Stored items:
--- START ---

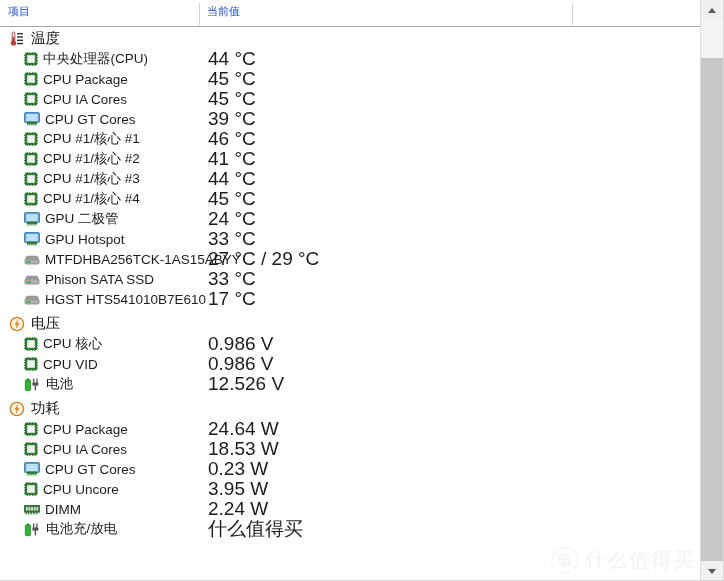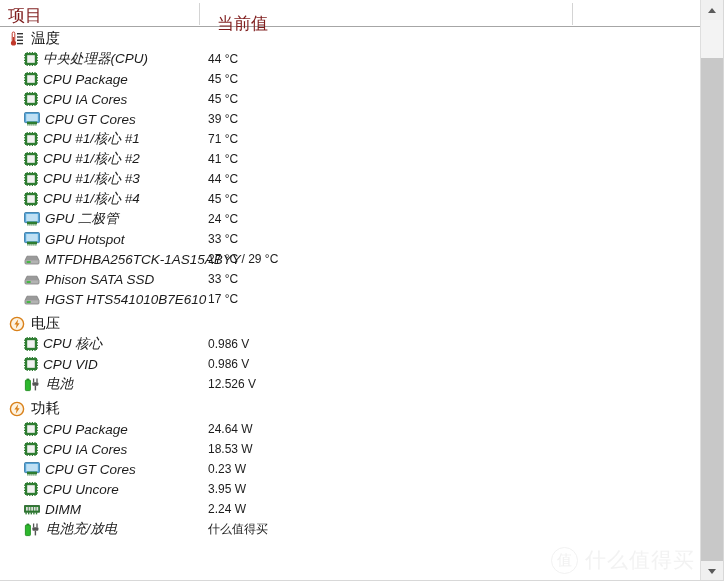--- a/index.html
+++ b/index.html
@@ -41,8 +41,8 @@
   .header .hcell {
     position: absolute;
     top: 4px;
-    font-size: 17px;
-    color: #7f1d1d;
+    font-size: 11px;
+    color: #1d4ed8;
     white-space: nowrap;
   }
   .header .hcell.c1 { left: 8px; }

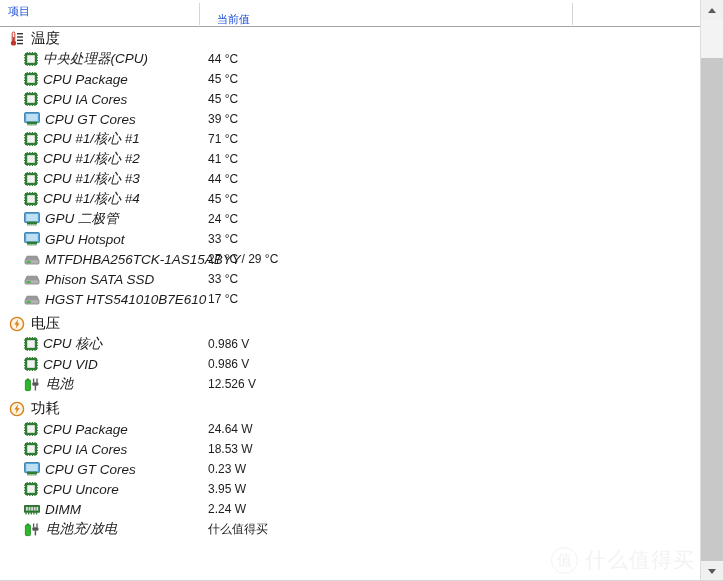--- a/index.html
+++ b/index.html
@@ -46,7 +46,7 @@
     white-space: nowrap;
   }
   .header .hcell.c1 { left: 8px; }
-  .header .hcell.c2 { left: 217px; margin-top: 8px; }
+  .header .hcell.c2 { left: 207px; }
   .header .hdiv {
     position: absolute;
     top: 3px;

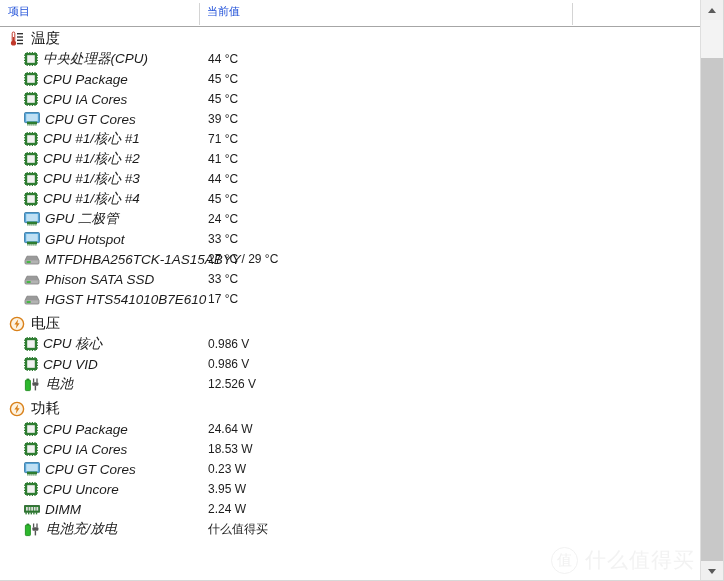--- a/index.html
+++ b/index.html
@@ -96,7 +96,6 @@
     color: #1c1c1c;
     margin-left: 5px;
     white-space: nowrap;
-    font-style: italic;
   }
   .row .r-value {
     position: absolute;

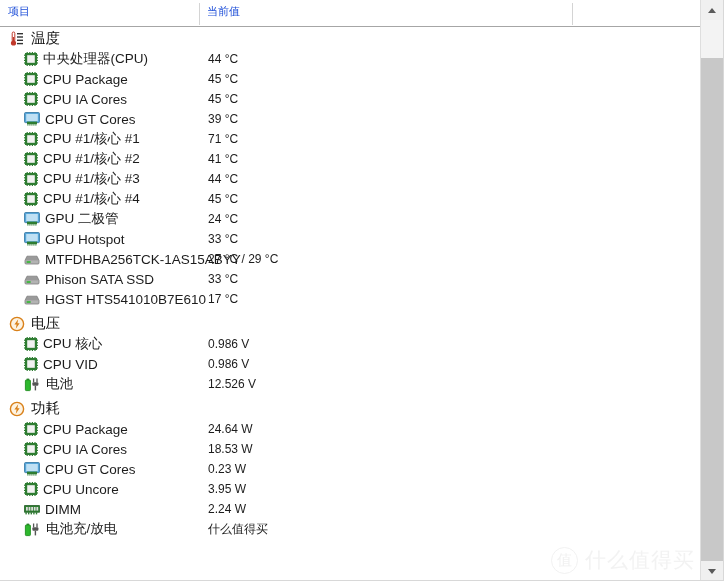--- a/index.html
+++ b/index.html
@@ -102,7 +102,7 @@
     left: 208px;
     top: 50%;
     transform: translateY(-50%);
-    font-size: 12px;
+    font-size: 19px;
     color: #1c1c1c;
     white-space: nowrap;
   }

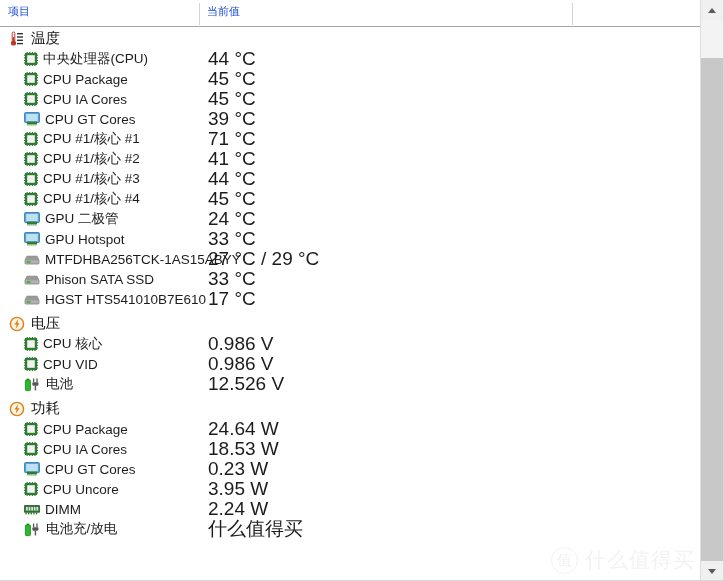--- a/index.html
+++ b/index.html
@@ -340,7 +340,7 @@
       </svg>
           </span>
           <span class="r-label">CPU #1/核心 #1</span>
-          <span class="r-value">71 °C</span>
+          <span class="r-value">46 °C</span>
         </div>
         <div class="row">
           <span class="icn">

--- END ---

Description of the task: For the word "margin", tally the lines above that hold it and answer with the number alone.

Output for this exercise: 2